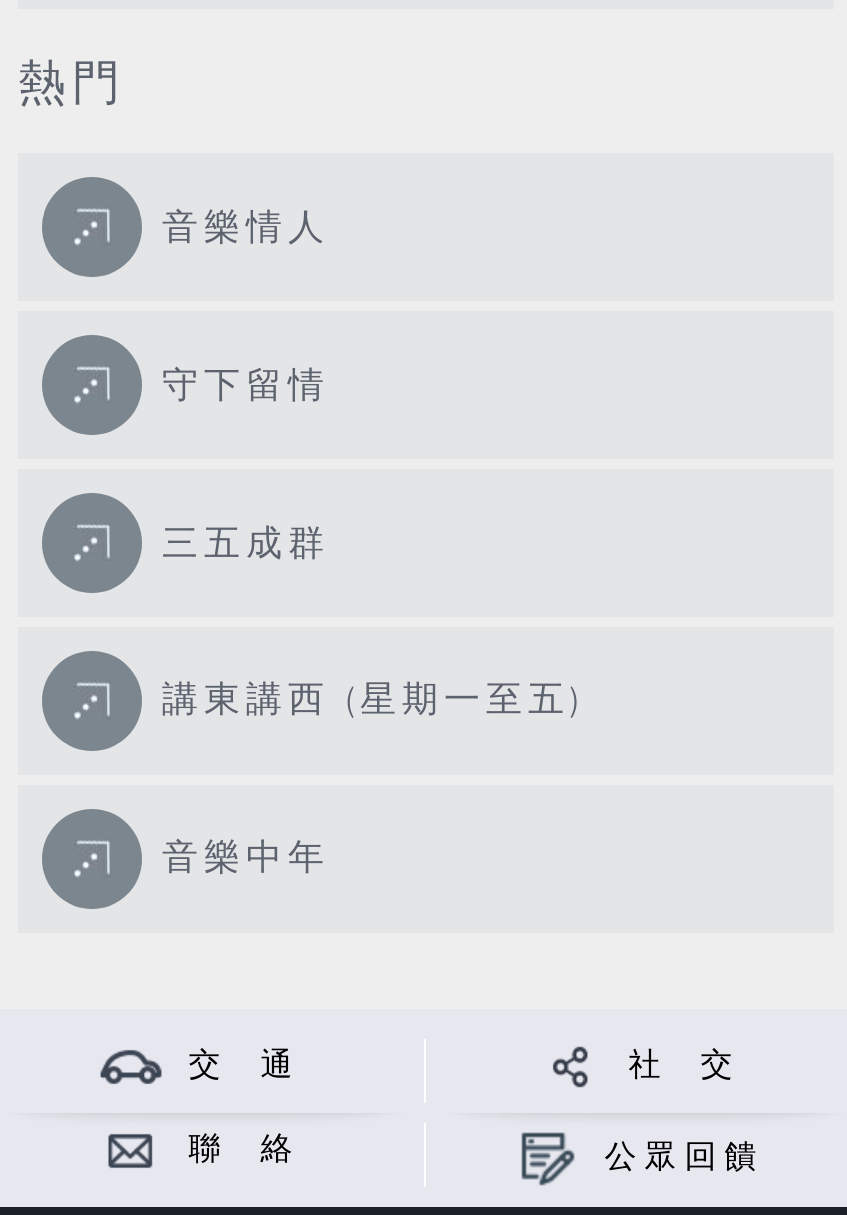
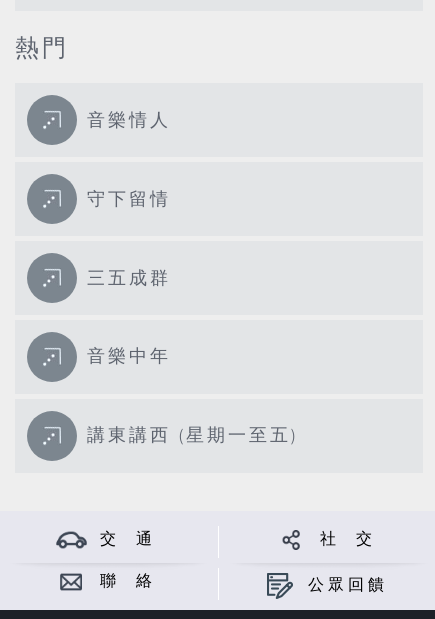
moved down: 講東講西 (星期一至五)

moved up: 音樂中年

===

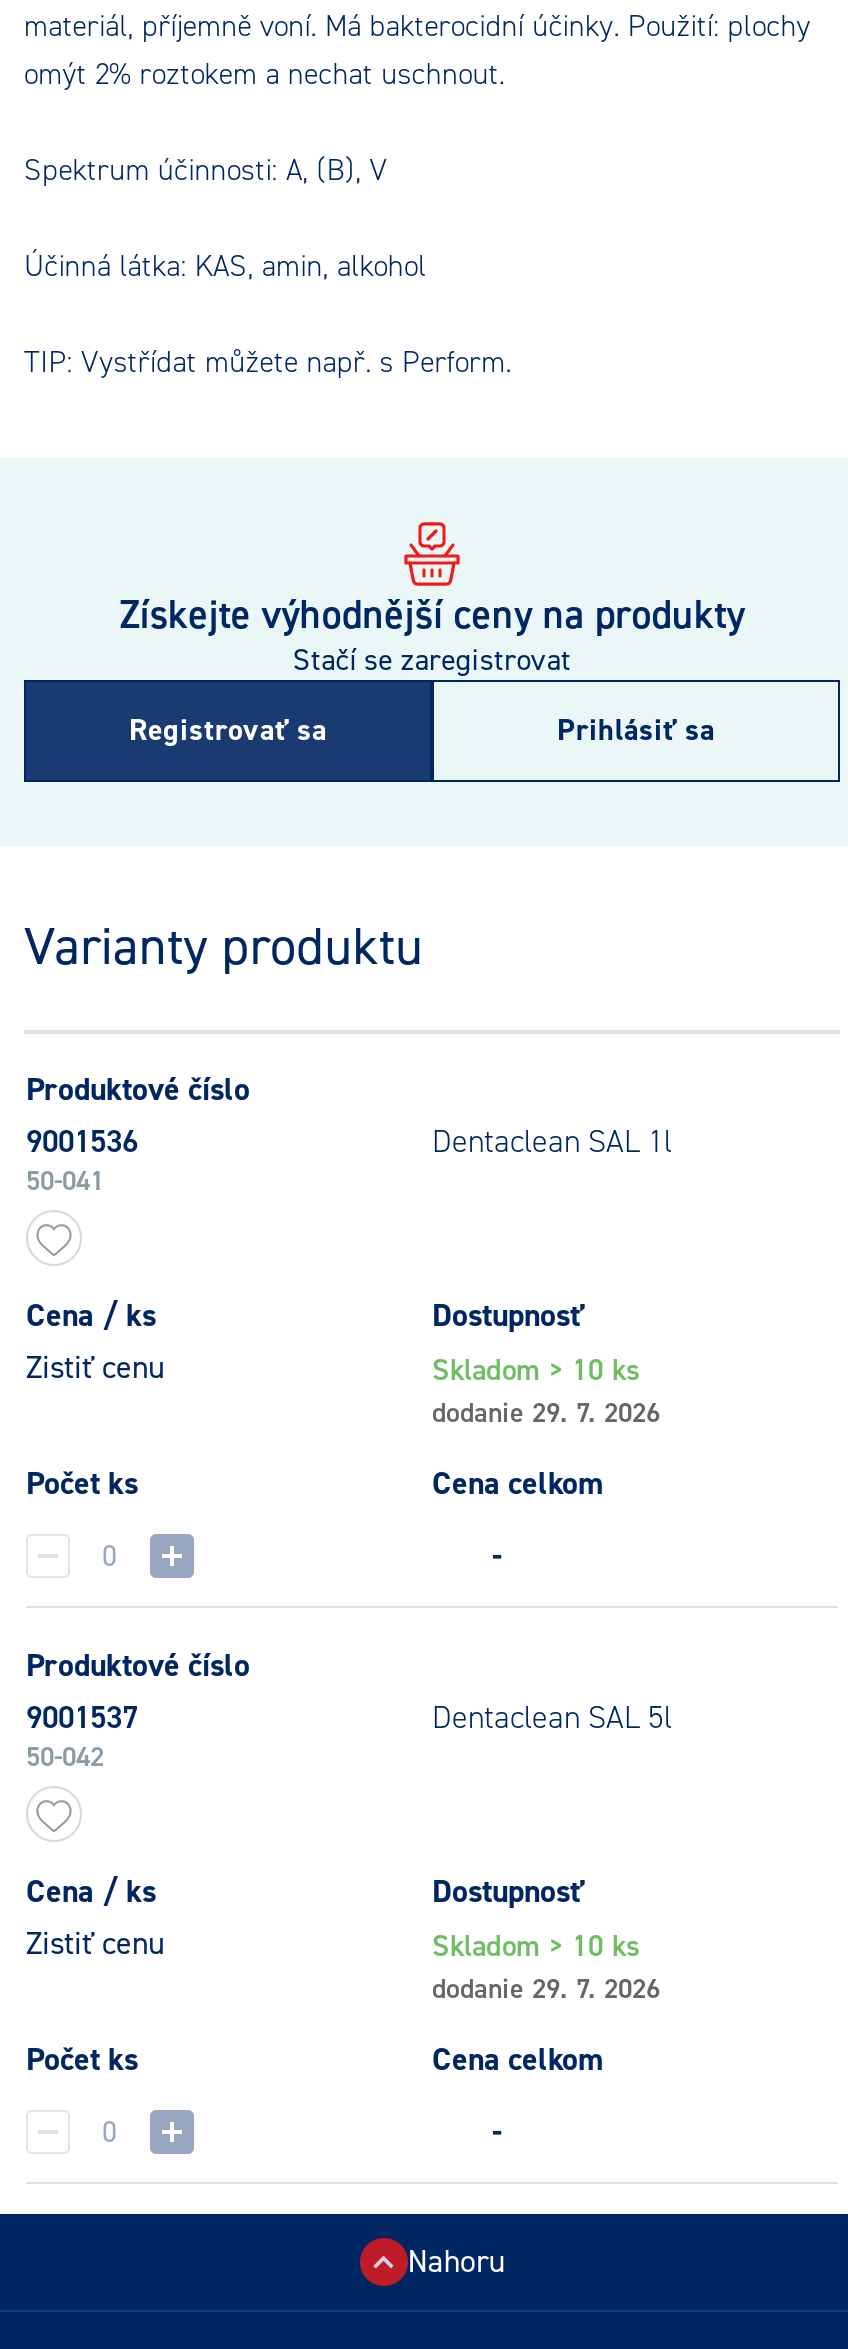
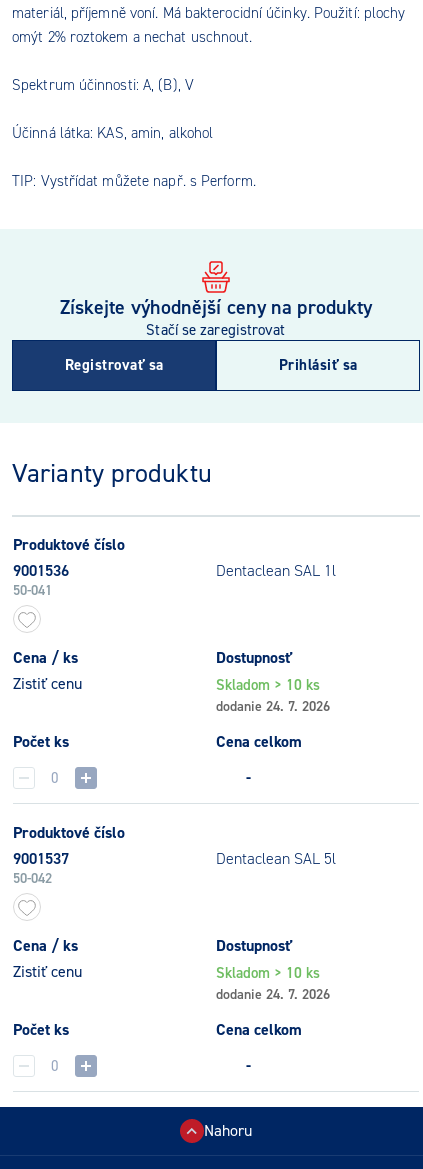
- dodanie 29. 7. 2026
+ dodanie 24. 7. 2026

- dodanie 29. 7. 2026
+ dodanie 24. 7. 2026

===

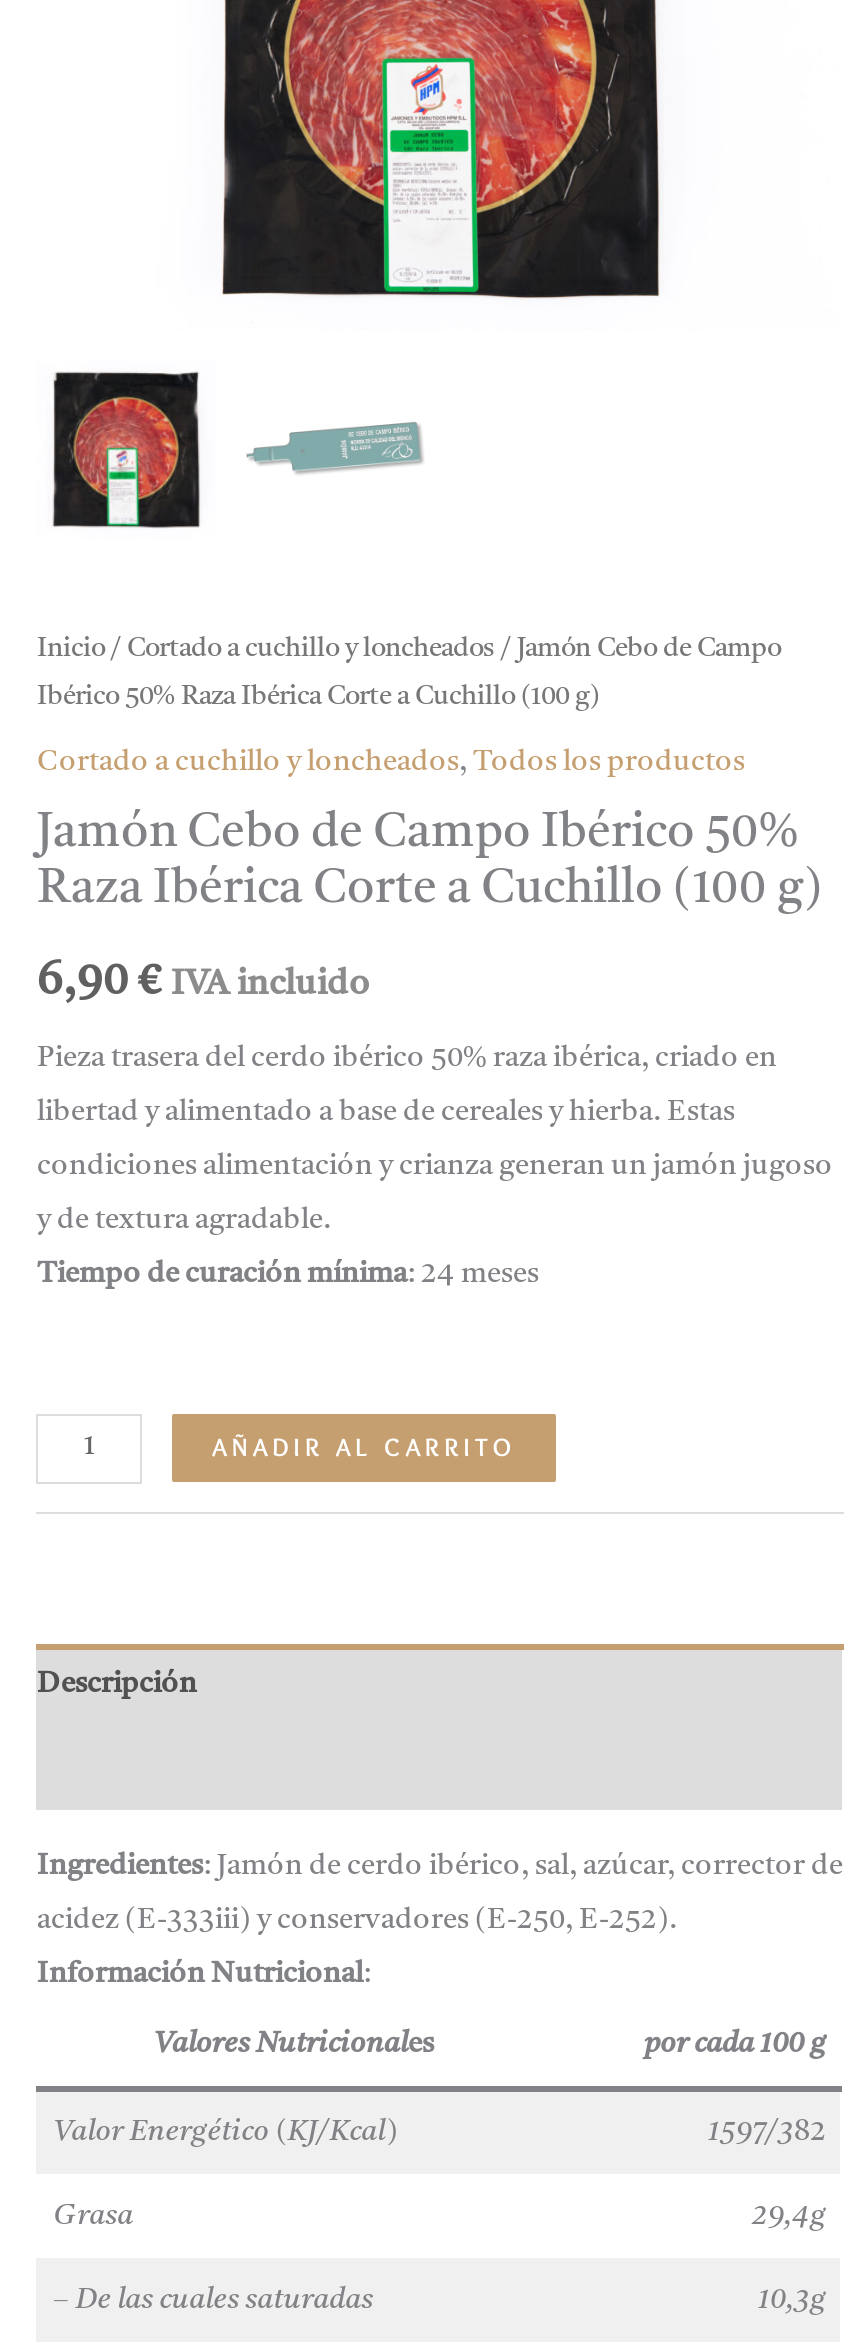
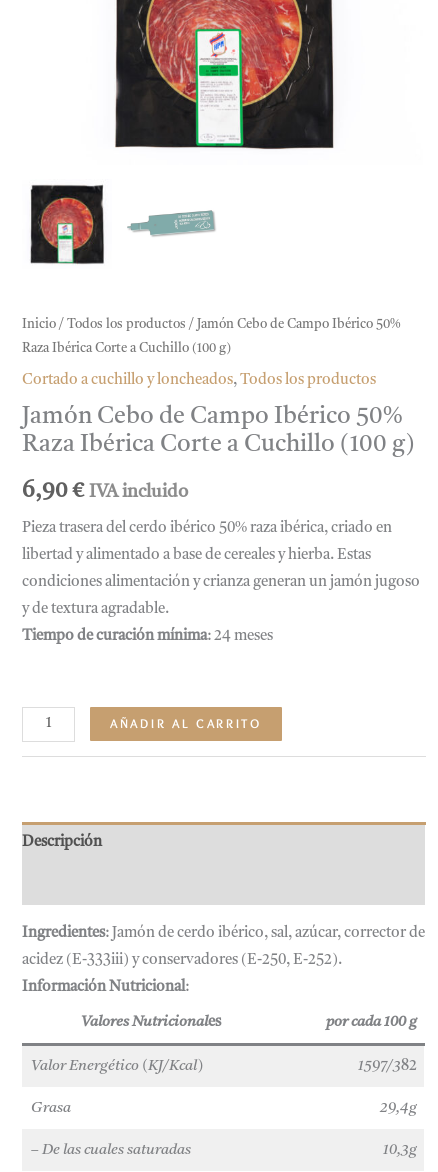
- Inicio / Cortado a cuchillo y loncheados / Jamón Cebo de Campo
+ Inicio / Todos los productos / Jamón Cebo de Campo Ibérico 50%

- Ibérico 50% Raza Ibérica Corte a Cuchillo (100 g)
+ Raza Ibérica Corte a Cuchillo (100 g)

===

**WHAT THE TASK ASKS**
Your answer must be a copy of every line in the data above that holds the string "Cebo".

**SOLUTION FOR THIS TASK**
- Inicio / Cortado a cuchillo y loncheados / Jamón Cebo de Campo
+ Inicio / Todos los productos / Jamón Cebo de Campo Ibérico 50%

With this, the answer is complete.